- Born: John Jones Jr. September 9, 1966 (age 59) Dallas, Texas, United States
- Genres: Electric blues, soul blues, country blues
- Occupation(s): Guitarist, singer, songwriter
- Instrument(s): Guitar, vocals, drums
- Years active: 1970s–present
- Labels: JSP, Rounder, Doc Blues, CD Baby
- Website: http://www.tutujones.com/bio.html

= Tutu Jones =

American guitarist, singer and songwriter

Tutu Jones (born September 9, 1966) is an American electric blues and soul blues guitarist, singer and songwriter. He has cited Freddie King and Z. Z. Hill as influences on his playing style. Since 1994, Jones has released five albums.

==Life and career==
John Jones Jr. was born in Dallas, Texas, United States, the son of a Dallas-based R&B guitarist, Johnny B. Jones. Through his father's work, he was introduced to house guests such as Freddie King, L. C. Clark, Ernie Johnson and Little Joe Blue. Jones began playing the guitar by the age of five, by which time he had acquired his nickname Tutu from his father.

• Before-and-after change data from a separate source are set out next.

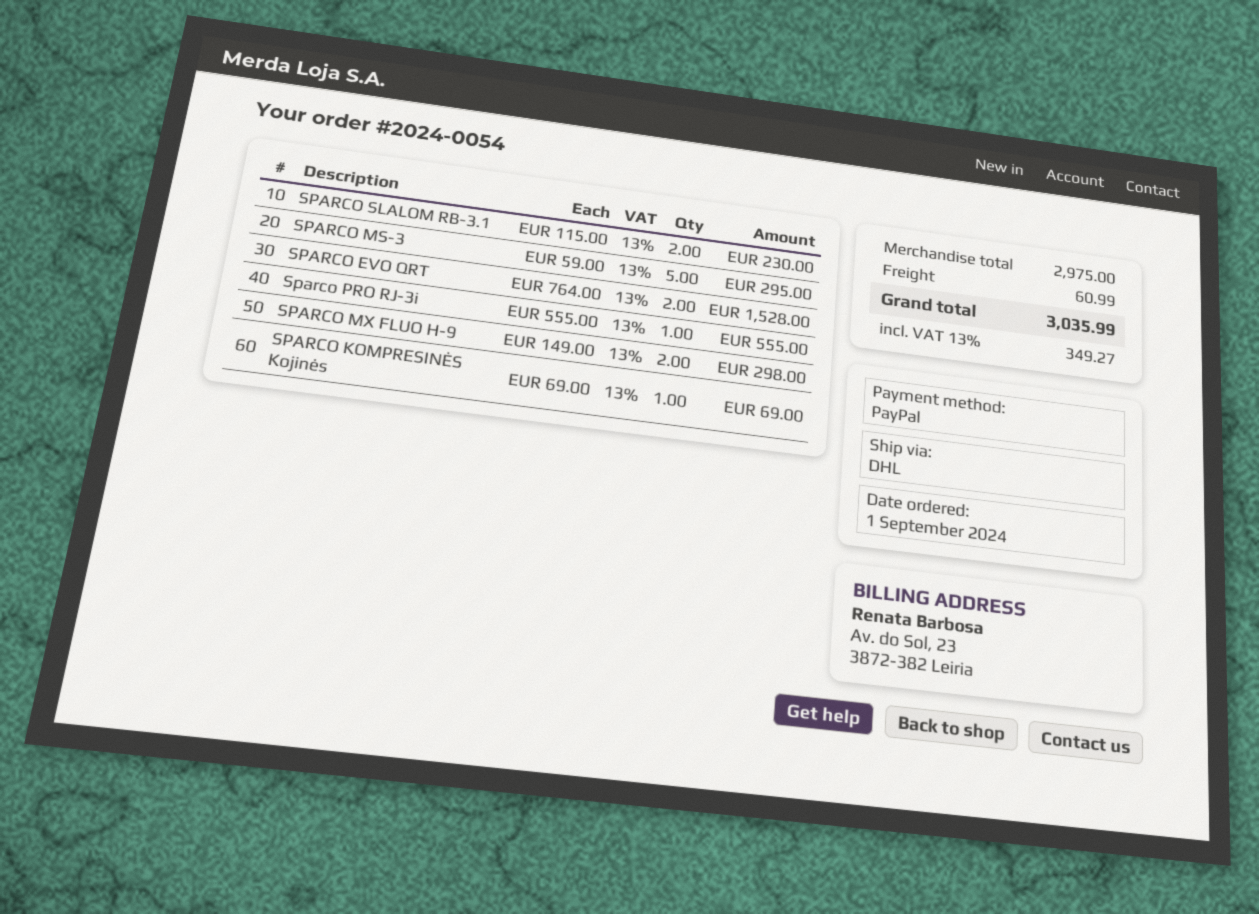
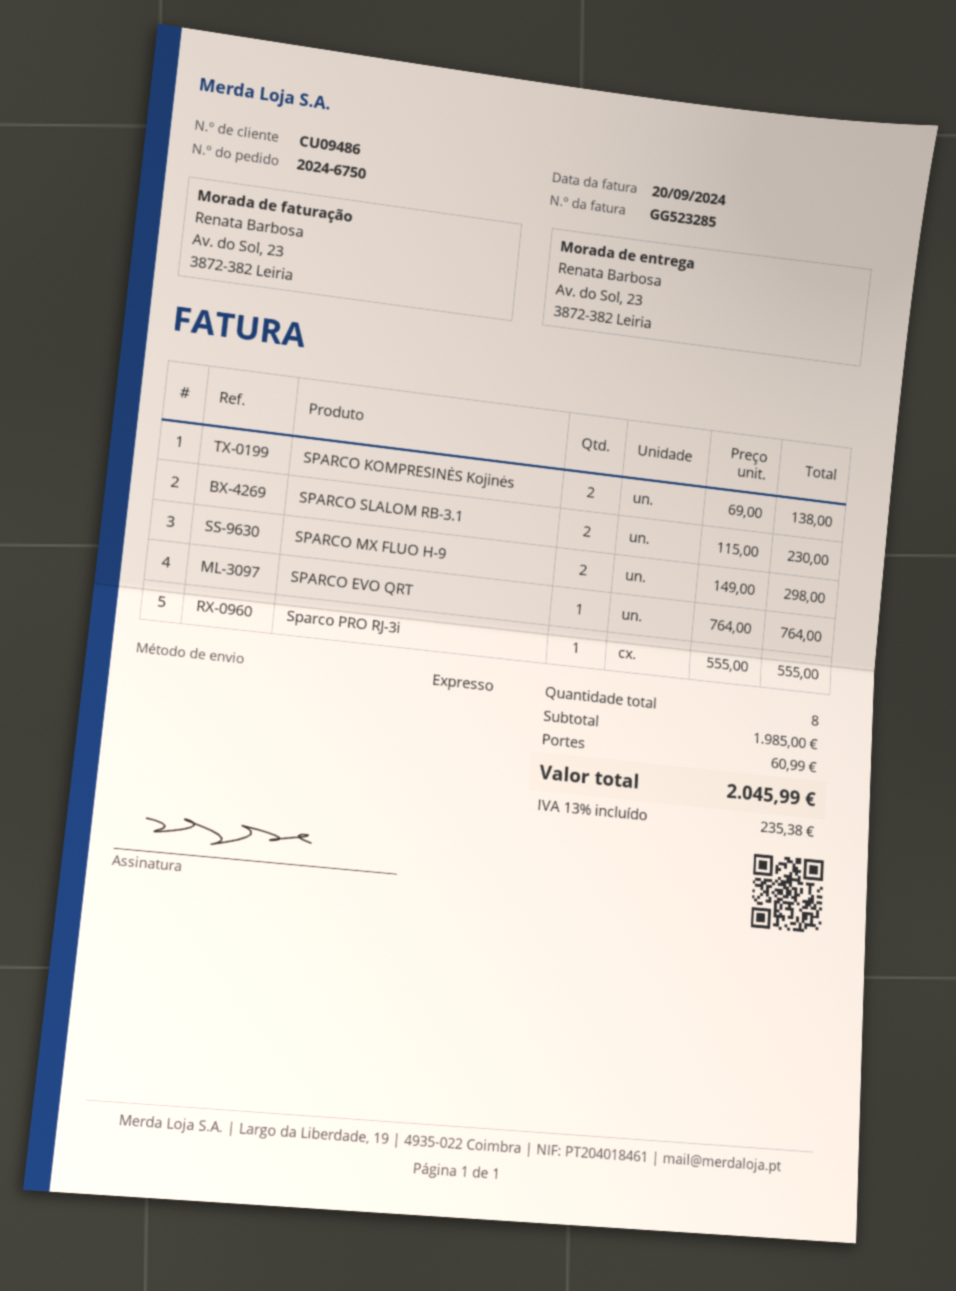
order number: 2024-0054 -> 2024-6750
shipping method: DHL -> express
SPARCO MS-3: 5 x 59.00 = 295.00 -> none
SPARCO EVO QRT: 2 x 764.00 = 1528.00 -> 1 x 764.00 = 764.00
SPARCO KOMPRESINĖS Kojinės: 1 x 69.00 = 69.00 -> 2 x 69.00 = 138.00
subtotal: 2975.00 -> 1985.00
tax: 13% = 349.27 -> 13% = 235.38
total: 3035.99 -> 2045.99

He began his career in adolescence, as a drummer, graduating from backing his uncles Barefoot Miller and L. C. Clark (the latter in 1976) to working with Z. Z. Hill and R. L. Burnside.

Meanwhile, working on his own guitar playing, by 1989 Jones had moved on to fronting his own bands. This led to the recording of his debut album, I'm For Real, on JSP Records in 1994. It was nominated for a W. C. Handy Award. Blues Texas Soul followed two years later, and Staying Power in 1998.

A live album, Tutu Jones Live, was issued in 2005 by Doc Blues Records. A journalist at the Austin Chronicle then stated, "bluesmen are traditionalists, but Jones learns how to mesh soulful wails with syrupy blues that are as sweaty live as they are in quiet studios."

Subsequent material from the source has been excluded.